• [What the task requires]:
Print every line exactly as it appears in the material below.
⟨
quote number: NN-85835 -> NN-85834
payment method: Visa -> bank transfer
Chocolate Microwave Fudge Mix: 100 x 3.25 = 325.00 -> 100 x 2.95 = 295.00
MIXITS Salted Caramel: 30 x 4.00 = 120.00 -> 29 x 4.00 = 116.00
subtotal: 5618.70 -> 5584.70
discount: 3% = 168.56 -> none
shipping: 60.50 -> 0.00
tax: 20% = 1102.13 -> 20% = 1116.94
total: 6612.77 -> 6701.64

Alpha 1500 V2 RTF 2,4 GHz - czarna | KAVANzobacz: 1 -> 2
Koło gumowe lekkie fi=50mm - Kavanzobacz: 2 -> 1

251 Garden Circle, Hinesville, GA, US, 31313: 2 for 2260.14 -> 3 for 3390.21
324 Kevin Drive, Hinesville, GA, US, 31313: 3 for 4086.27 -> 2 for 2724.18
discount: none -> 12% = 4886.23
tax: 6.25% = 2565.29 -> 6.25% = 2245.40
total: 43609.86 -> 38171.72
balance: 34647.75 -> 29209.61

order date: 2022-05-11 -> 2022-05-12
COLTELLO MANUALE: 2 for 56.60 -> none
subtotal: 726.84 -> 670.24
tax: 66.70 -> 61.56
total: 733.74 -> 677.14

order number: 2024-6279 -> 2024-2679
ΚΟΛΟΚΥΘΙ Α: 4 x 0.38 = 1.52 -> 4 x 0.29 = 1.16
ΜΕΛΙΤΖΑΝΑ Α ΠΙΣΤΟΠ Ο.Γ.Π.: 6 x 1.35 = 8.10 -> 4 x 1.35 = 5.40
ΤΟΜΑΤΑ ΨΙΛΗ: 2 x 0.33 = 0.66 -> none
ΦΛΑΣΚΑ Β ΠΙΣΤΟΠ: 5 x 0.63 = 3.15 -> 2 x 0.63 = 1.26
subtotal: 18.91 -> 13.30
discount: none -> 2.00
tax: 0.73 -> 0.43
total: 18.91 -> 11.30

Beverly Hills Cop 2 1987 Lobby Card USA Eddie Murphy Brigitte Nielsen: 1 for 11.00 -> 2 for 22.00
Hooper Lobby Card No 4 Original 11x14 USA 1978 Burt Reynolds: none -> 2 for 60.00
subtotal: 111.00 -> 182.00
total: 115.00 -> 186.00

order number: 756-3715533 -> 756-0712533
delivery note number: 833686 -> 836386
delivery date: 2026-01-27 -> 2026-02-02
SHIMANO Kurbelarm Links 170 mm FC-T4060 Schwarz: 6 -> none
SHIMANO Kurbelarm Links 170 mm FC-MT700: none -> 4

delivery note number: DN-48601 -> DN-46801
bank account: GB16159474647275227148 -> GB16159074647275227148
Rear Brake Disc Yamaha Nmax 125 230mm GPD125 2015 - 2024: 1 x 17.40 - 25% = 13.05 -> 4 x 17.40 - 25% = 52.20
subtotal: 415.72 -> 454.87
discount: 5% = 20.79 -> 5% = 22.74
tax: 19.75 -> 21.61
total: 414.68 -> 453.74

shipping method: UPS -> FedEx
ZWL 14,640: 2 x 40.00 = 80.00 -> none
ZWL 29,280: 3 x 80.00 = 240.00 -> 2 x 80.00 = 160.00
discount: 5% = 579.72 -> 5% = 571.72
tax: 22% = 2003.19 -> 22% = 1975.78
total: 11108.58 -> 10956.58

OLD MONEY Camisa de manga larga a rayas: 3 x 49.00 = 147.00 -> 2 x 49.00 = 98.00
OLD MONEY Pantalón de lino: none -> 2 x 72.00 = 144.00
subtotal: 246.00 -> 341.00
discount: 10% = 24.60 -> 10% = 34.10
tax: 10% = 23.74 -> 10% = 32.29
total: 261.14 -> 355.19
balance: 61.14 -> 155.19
⟩
• [The answer]:
quote number: NN-85835 -> NN-85834
payment method: Visa -> bank transfer
Chocolate Microwave Fudge Mix: 100 x 3.25 = 325.00 -> 100 x 2.95 = 295.00
MIXITS Salted Caramel: 30 x 4.00 = 120.00 -> 29 x 4.00 = 116.00
subtotal: 5618.70 -> 5584.70
discount: 3% = 168.56 -> none
shipping: 60.50 -> 0.00
tax: 20% = 1102.13 -> 20% = 1116.94
total: 6612.77 -> 6701.64

Alpha 1500 V2 RTF 2,4 GHz - czarna | KAVANzobacz: 1 -> 2
Koło gumowe lekkie fi=50mm - Kavanzobacz: 2 -> 1

251 Garden Circle, Hinesville, GA, US, 31313: 2 for 2260.14 -> 3 for 3390.21
324 Kevin Drive, Hinesville, GA, US, 31313: 3 for 4086.27 -> 2 for 2724.18
discount: none -> 12% = 4886.23
tax: 6.25% = 2565.29 -> 6.25% = 2245.40
total: 43609.86 -> 38171.72
balance: 34647.75 -> 29209.61

order date: 2022-05-11 -> 2022-05-12
COLTELLO MANUALE: 2 for 56.60 -> none
subtotal: 726.84 -> 670.24
tax: 66.70 -> 61.56
total: 733.74 -> 677.14

order number: 2024-6279 -> 2024-2679
ΚΟΛΟΚΥΘΙ Α: 4 x 0.38 = 1.52 -> 4 x 0.29 = 1.16
ΜΕΛΙΤΖΑΝΑ Α ΠΙΣΤΟΠ Ο.Γ.Π.: 6 x 1.35 = 8.10 -> 4 x 1.35 = 5.40
ΤΟΜΑΤΑ ΨΙΛΗ: 2 x 0.33 = 0.66 -> none
ΦΛΑΣΚΑ Β ΠΙΣΤΟΠ: 5 x 0.63 = 3.15 -> 2 x 0.63 = 1.26
subtotal: 18.91 -> 13.30
discount: none -> 2.00
tax: 0.73 -> 0.43
total: 18.91 -> 11.30

Beverly Hills Cop 2 1987 Lobby Card USA Eddie Murphy Brigitte Nielsen: 1 for 11.00 -> 2 for 22.00
Hooper Lobby Card No 4 Original 11x14 USA 1978 Burt Reynolds: none -> 2 for 60.00
subtotal: 111.00 -> 182.00
total: 115.00 -> 186.00

order number: 756-3715533 -> 756-0712533
delivery note number: 833686 -> 836386
delivery date: 2026-01-27 -> 2026-02-02
SHIMANO Kurbelarm Links 170 mm FC-T4060 Schwarz: 6 -> none
SHIMANO Kurbelarm Links 170 mm FC-MT700: none -> 4

delivery note number: DN-48601 -> DN-46801
bank account: GB16159474647275227148 -> GB16159074647275227148
Rear Brake Disc Yamaha Nmax 125 230mm GPD125 2015 - 2024: 1 x 17.40 - 25% = 13.05 -> 4 x 17.40 - 25% = 52.20
subtotal: 415.72 -> 454.87
discount: 5% = 20.79 -> 5% = 22.74
tax: 19.75 -> 21.61
total: 414.68 -> 453.74

shipping method: UPS -> FedEx
ZWL 14,640: 2 x 40.00 = 80.00 -> none
ZWL 29,280: 3 x 80.00 = 240.00 -> 2 x 80.00 = 160.00
discount: 5% = 579.72 -> 5% = 571.72
tax: 22% = 2003.19 -> 22% = 1975.78
total: 11108.58 -> 10956.58

OLD MONEY Camisa de manga larga a rayas: 3 x 49.00 = 147.00 -> 2 x 49.00 = 98.00
OLD MONEY Pantalón de lino: none -> 2 x 72.00 = 144.00
subtotal: 246.00 -> 341.00
discount: 10% = 24.60 -> 10% = 34.10
tax: 10% = 23.74 -> 10% = 32.29
total: 261.14 -> 355.19
balance: 61.14 -> 155.19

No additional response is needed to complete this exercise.